A 6-Move Beach Workout Routine for the Whole Family

1
Why You Should Workout in the Sand

Sand Shark 2
FLYAROO Fitness

If you live near a sandy beach or you're planning an island vacation, then you should seriously consider scheduling a beach workout routine. Multiple studies indicate that sand-based workouts, particularly those that take place on dry sand, have many performance benefits when compared to those taking place on grass or hard surfaces. For instance:

  • A 2001 study found that recreational runners burned significantly more calories when running in sand than when running on a grass surface
  • A 2007 study found that soccer players who trained in sand rather than grass were able to significantly improve jumping and sprint performance, while reducing delayed onset muscle soreness
  • A 2013 study found that exercising in sand garnered a greater physiological response (as measured through blood markers, heart rate and rating of perceived exertion), without additional muscle damage or detriment when compared to exercising on a grass surface
  • A 2014 study found that athletes who trained on a sand surface for eight weeks saw significantly improved VO2 max measurements (a way to measure aerobic capacity), as compared to those who trained on a grass surface

In other words, working out in the sand can help you burn more calories and see greater performance improvements without resulting in increased soreness or muscle damage.

But the trick isn't just knowing that sand workouts are beneficial, but knowing what to do when you're working out in the sand. Ethel Baumberg and Ashley Spicer, co-founders of FLYAROO Fitness, put together this fast, family-friendly workout routine that's perfect for your next beach workout. With fun, animal-inspired exercise names and simple movements, you'll have no trouble engaging your kids in the action.

The Beach Workout Routine

  • Perform three sets of each exercise as described
  • Rest for 30 seconds between each set

2
Surfer

Surfer
FLYAROO Fitness

Start in a plank position, then push off the sand to jump up into a squat position, as if you’re on a surfboard. Immediately hop back down into a plank. Be sure to squeeze your glutes as you jump up.

Perform three sets of 10 repetitions.

3
Sand Shark

Sand Shark
FLYAROO Fitness

Start by holding a plank, then draw one knee to the outside of your same-side elbow before switching sides.

Perform three sets of 10 repetitions. (A full repetition is counted when you've drawn each knee to the same-side elbow one time.)

4
Palm Tree

Palm Tree
FLYAROO Fitness

Stand tall, feet together, then lift your right foot and place it alongside your left calf. Bring your hands to your chest and hold for five deep breaths. If you're able to maintain your balance, try reaching your arms up over your head as you hold the position.

Perform three repetitions per side, alternating immediately from side to side without rest.

5
Flying Turtle

Flying Turtle
FLYAROO Fitness

Start with your arms crossed over your chest, your feet shoulder-width apart. Squat down slowly, keeping your weight in your heels as you press your hips back. When you're at the bottom of the squat, jump straight up in the air as high as you can, reaching your arms over your head as you do so. Land softly on the balls of your feet, knees and hips slightly bent to reduce the impact of the jump.

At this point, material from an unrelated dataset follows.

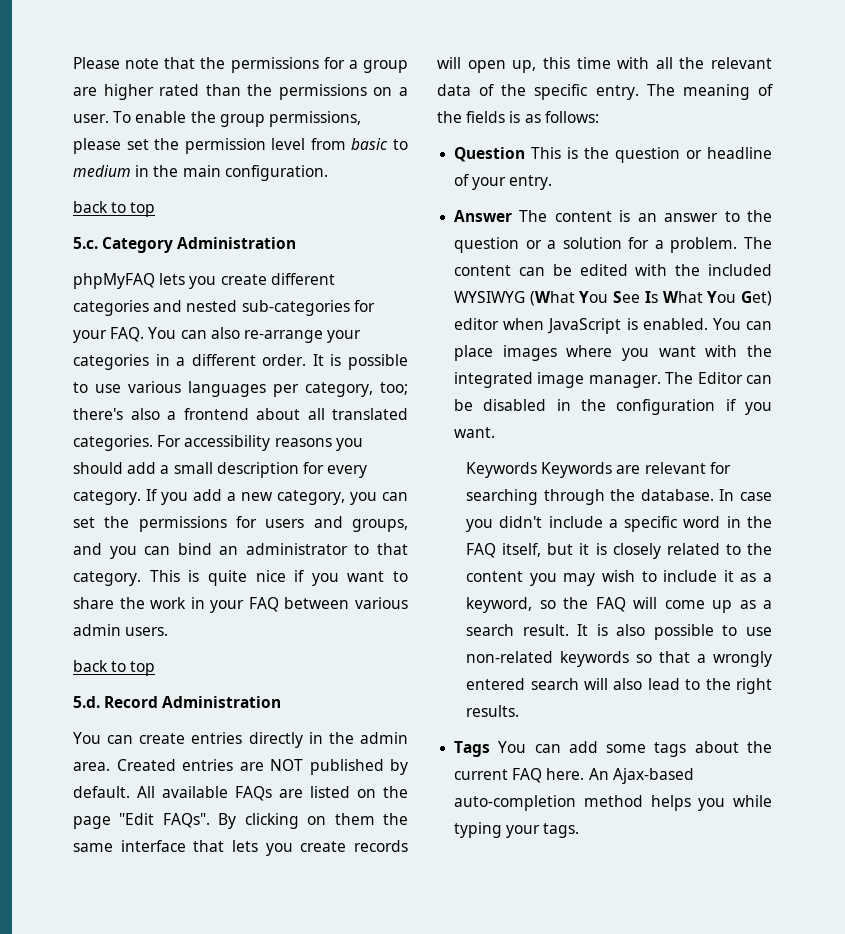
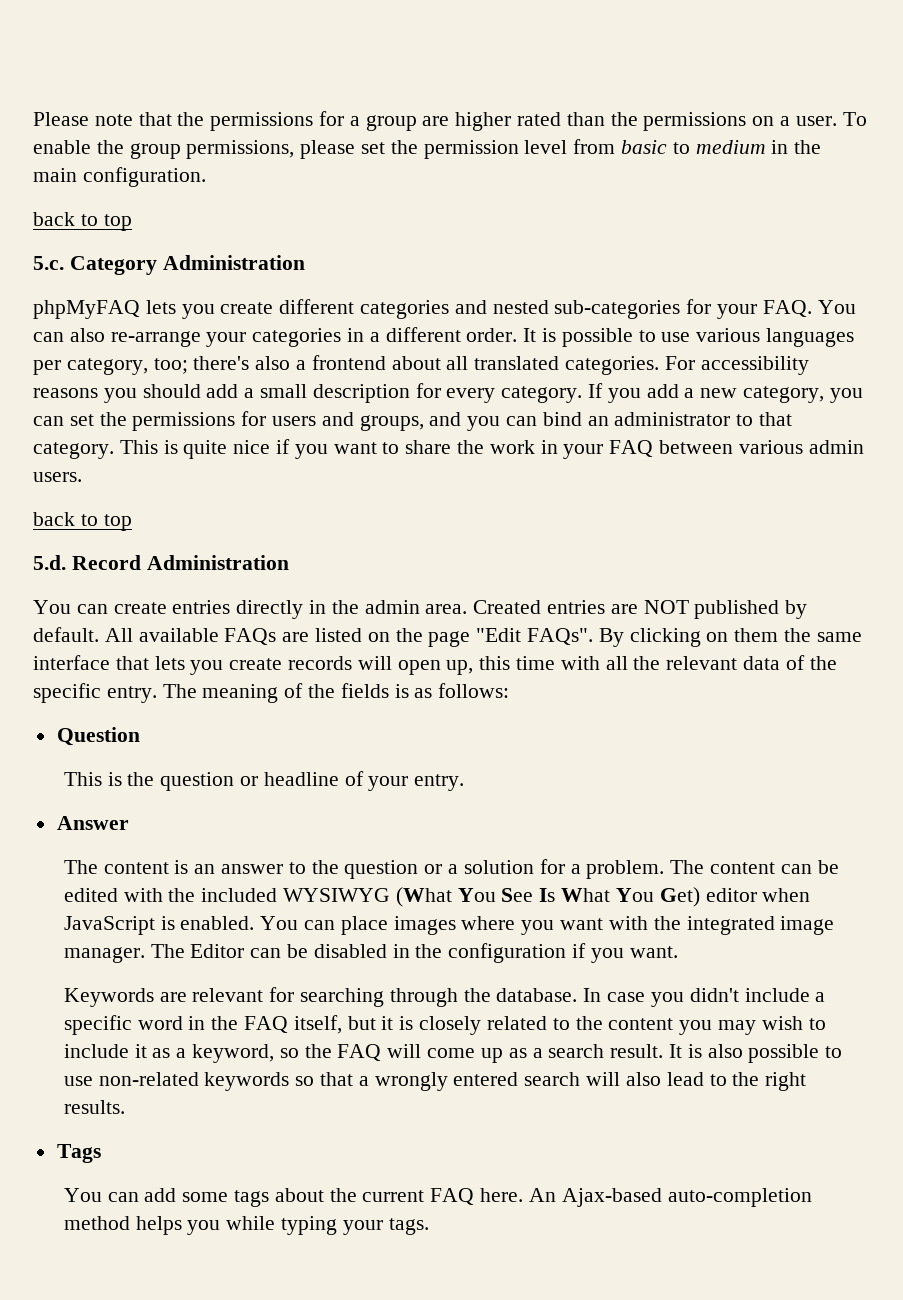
(526, 154) none -> (140, 736) //
(513, 216) none -> (129, 823) //
[541,462,613,478] Keywords -> (154, 997) none
(491, 749) none -> (101, 1153) //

Perform three sets of 10 repetitions.

6
Pelican

Pelican
FLYAROO Fitness

Start standing, then lift one leg behind you at a 45-degree angle as you tilt your torso forward. Point and flex the toes on your lifted leg like a propeller. To make it more challenging, rotate your foot in a circle, mimicking a propeller. While working on balance, lean side to side with your arms out like the wings of a plane flying over the ocean.

Hold the position for as long as you can (aim for 30 seconds). Repeat on the opposite side.

Perform three sets per side.

7
Seashell

Seashell
FLYAROO Fitness

Sit in the sand and lean your torso back slightly before lifting both of your legs in front of you at a 45-degree angle. To make it more challenging, lift your arms off ground and balance. Hold the position as long as you can, aiming for 30 to 60 seconds.

Perform three sets.

 

Sources:

Binnie MJ, Dawson B, Arnot MA, Pinnington H, Landers G, Peeling P. Effect of Sand versus grass training surfaces during an 8-week pre-season conditioning programme in team sport athletes. Journal of Sports Sciences. 2014, Vol. 32, Iss. 11.

Binnie MJ, Dawson B, Pinnington H, Landers G, Peeling, P. Effect of Training Surface on Acute Physiological Responses After Interval Training​. Journal of Strength and Conditioning Research. 2013, Vol. 27, Iss 4, 1047-2056. 

Impellizzeri F M, Rampinini E, Castagna C, Martino F, Fiorini S, Wisloff U. Effect of plyometric training on sand versus grass on muscle soreness and jumping and sprinting ability in soccer players. Br J Sports Med 2008;42:1 42-46 Published Online First: 25 May 2007.

Pinnington, H C et al., The energy cost of running on grass compared to soft dry beach sand. Journal of Science and Medicine in Sport 2001. Volume 4, Issue 4, 416-430.